Output only the entries, exactly as given, without the pictures.

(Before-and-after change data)

*** Block opens ***

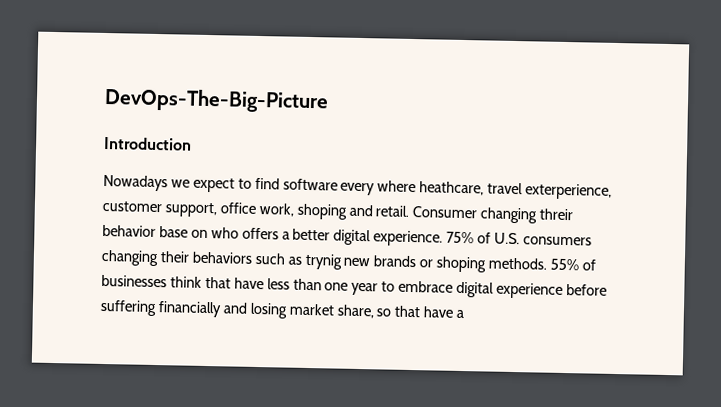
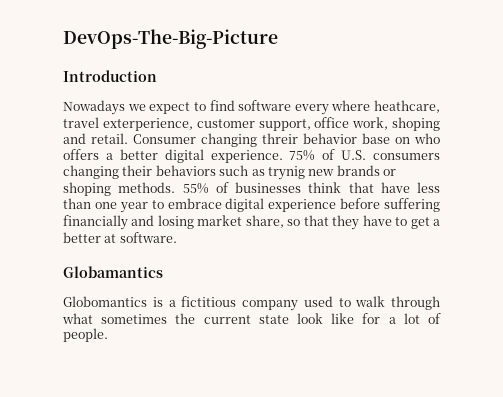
- 55% of businesses think that have less than one year to embrace digital experience before suffering financially and losing market share, so that have a
+ 55% of businesses think that have less than one year to embrace digital experience before suffering financially and losing market share, so that they have to get a better at software.
+ Globamantics
+ Globomantics is a fictitious company used to walk through what sometimes the current state look like for a lot of people.

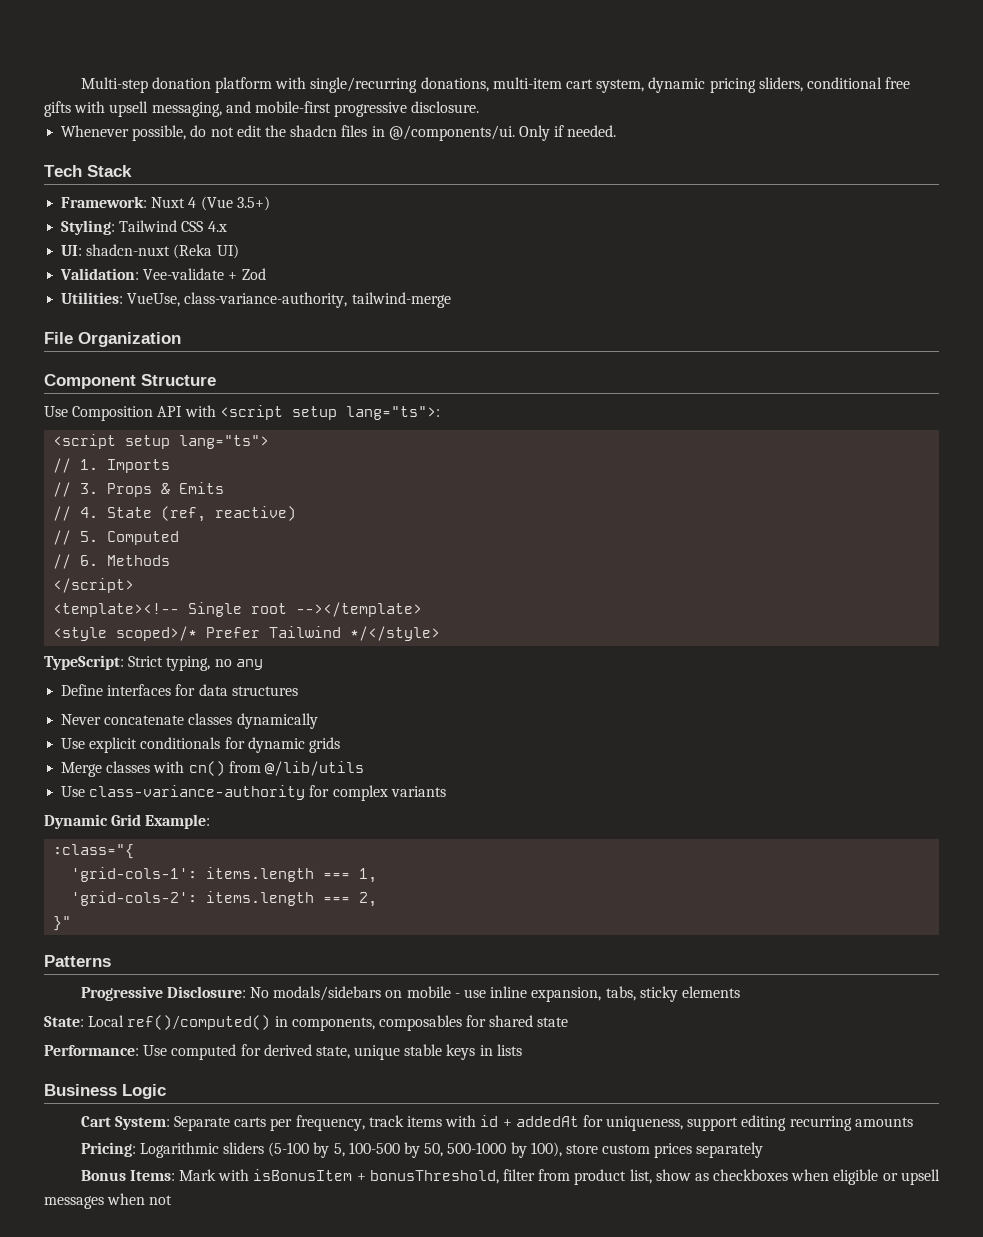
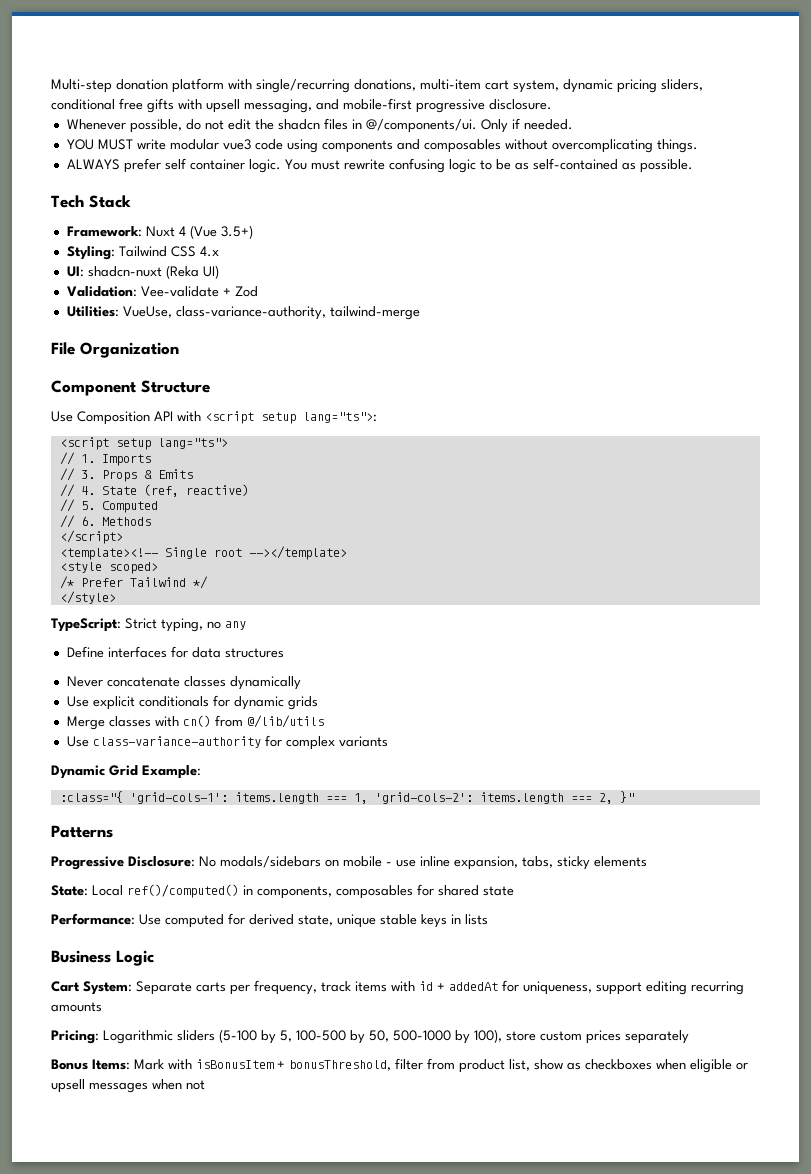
+ YOU MUST write modular vue3 code using components and composables without overcomplicating things.
+ ALWAYS prefer self container logic. You must rewrite confusing logic to be as self-contained as possible.
- <style scoped>/* Prefer Tailwind */</style>
+ <style scoped>
+ /* Prefer Tailwind */
+ </style>
- :class="{
- 'grid-cols-1': items.length === 1,
- 'grid-cols-2': items.length === 2,
- }"
+ :class="{ 'grid-cols-1': items.length === 1, 'grid-cols-2': items.length === 2, }"

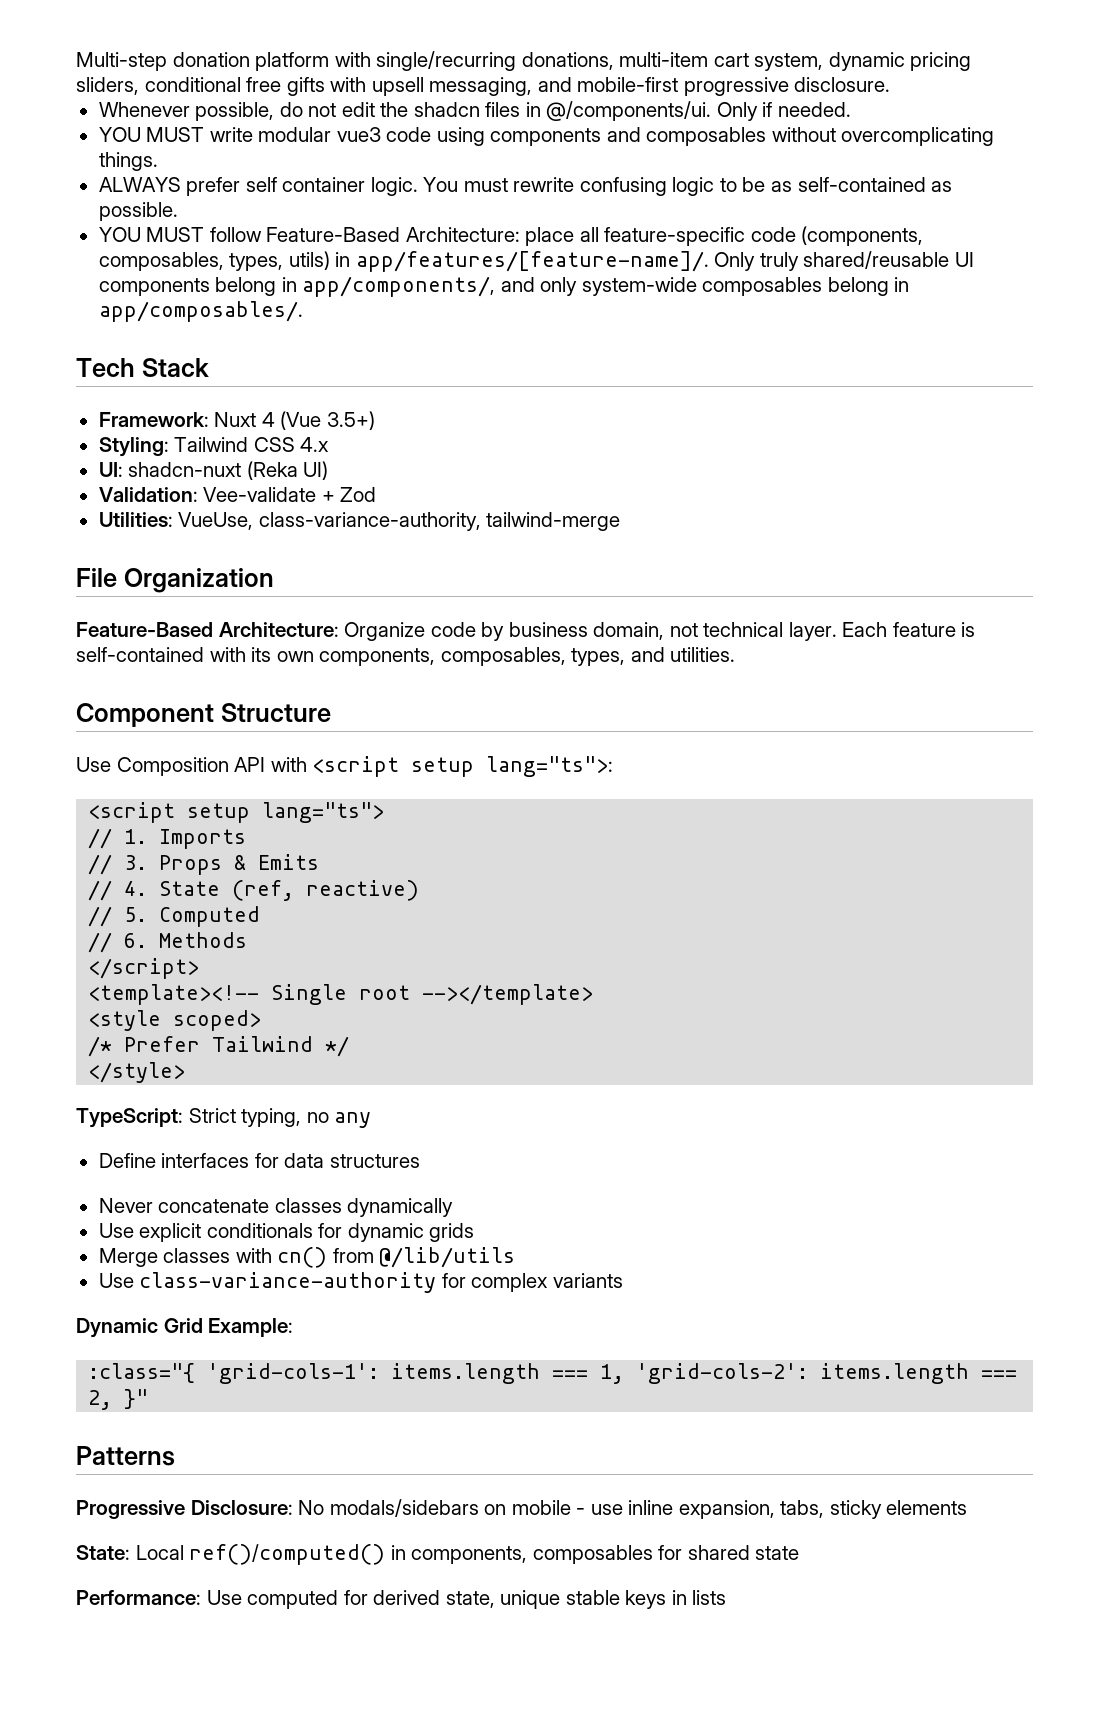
+ YOU MUST follow Feature-Based Architecture: place all feature-specific code (components, composables, types, utils) in app/features/[feature-name]/. Only truly shared/reusable UI components belong in app/components/, and only system-wide composables belong in app/composables/.
+ Feature-Based Architecture: Organize code by business domain, not technical layer. Each feature is self-contained with its own components, composables, types, and utilities.
- Business Logic
- Cart System: Separate carts per frequency, track items with id + addedAt for uniqueness, support editing recurring amounts
- Pricing: Logarithmic sliders (5-100 by 5, 100-500 by 50, 500-1000 by 100), store custom prices separately
- Bonus Items: Mark with isBonusItem + bonusThreshold, filter from product list, show as checkboxes when eligible or upsell messages when not

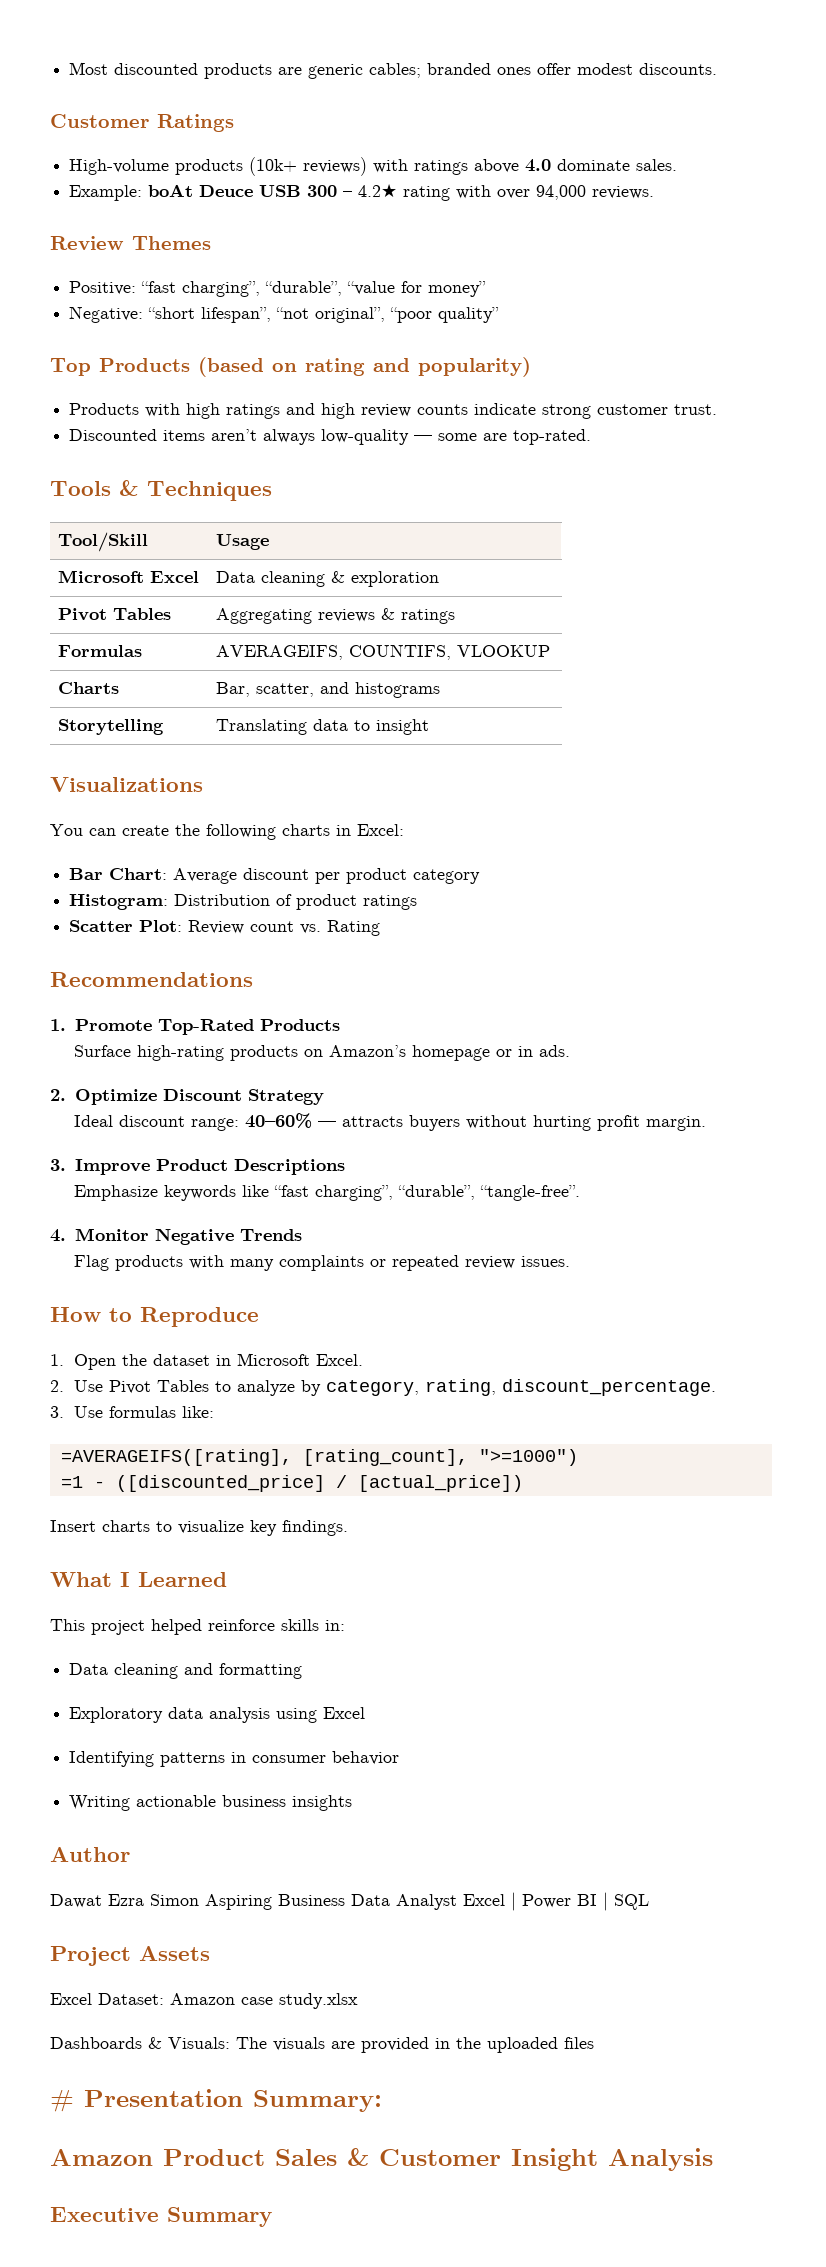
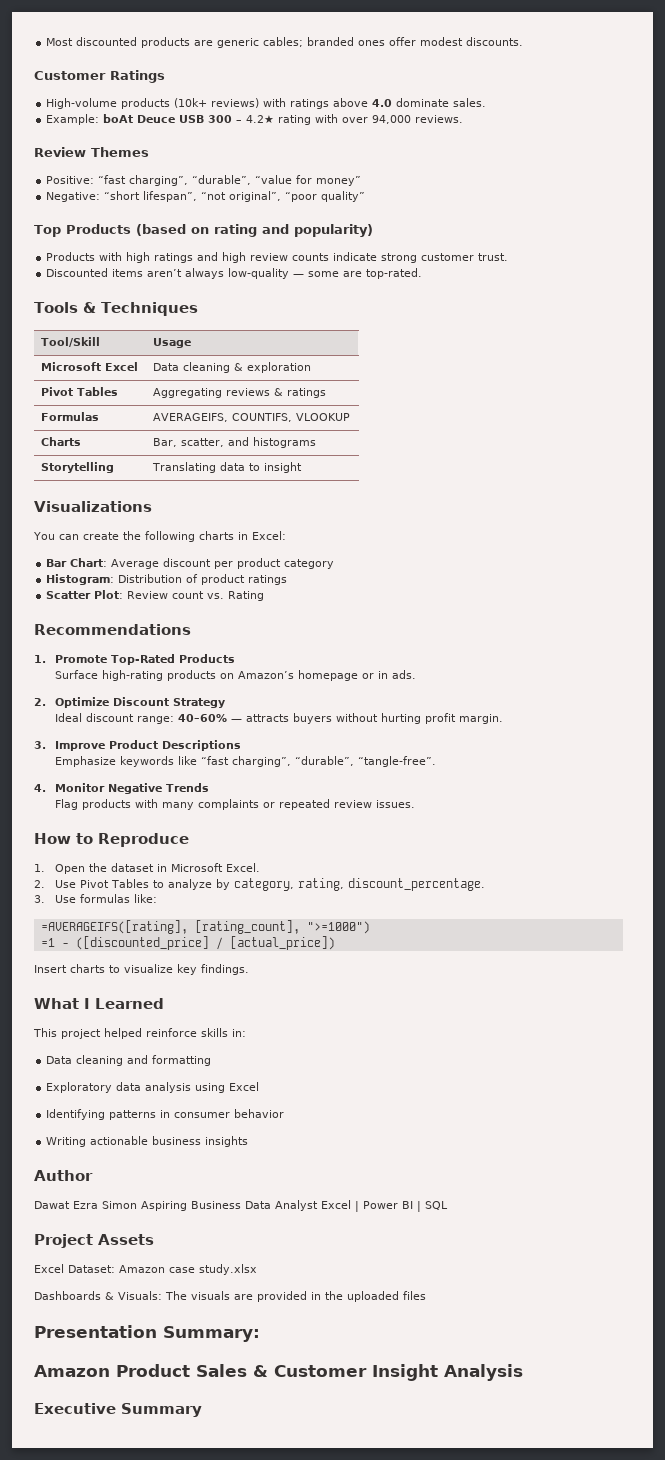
- # Presentation Summary:
+ Presentation Summary:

*** Block closes ***

### [WRITTEN ANSWER]
- 55% of businesses think that have less than one year to embrace digital experience before suffering financially and losing market share, so that have a
+ 55% of businesses think that have less than one year to embrace digital experience before suffering financially and losing market share, so that they have to get a better at software.
+ Globamantics
+ Globomantics is a fictitious company used to walk through what sometimes the current state look like for a lot of people.

+ YOU MUST write modular vue3 code using components and composables without overcomplicating things.
+ ALWAYS prefer self container logic. You must rewrite confusing logic to be as self-contained as possible.
- <style scoped>/* Prefer Tailwind */</style>
+ <style scoped>
+ /* Prefer Tailwind */
+ </style>
- :class="{
- 'grid-cols-1': items.length === 1,
- 'grid-cols-2': items.length === 2,
- }"
+ :class="{ 'grid-cols-1': items.length === 1, 'grid-cols-2': items.length === 2, }"

+ YOU MUST follow Feature-Based Architecture: place all feature-specific code (components, composables, types, utils) in app/features/[feature-name]/. Only truly shared/reusable UI components belong in app/components/, and only system-wide composables belong in app/composables/.
+ Feature-Based Architecture: Organize code by business domain, not technical layer. Each feature is self-contained with its own components, composables, types, and utilities.
- Business Logic
- Cart System: Separate carts per frequency, track items with id + addedAt for uniqueness, support editing recurring amounts
- Pricing: Logarithmic sliders (5-100 by 5, 100-500 by 50, 500-1000 by 100), store custom prices separately
- Bonus Items: Mark with isBonusItem + bonusThreshold, filter from product list, show as checkboxes when eligible or upsell messages when not

- # Presentation Summary:
+ Presentation Summary:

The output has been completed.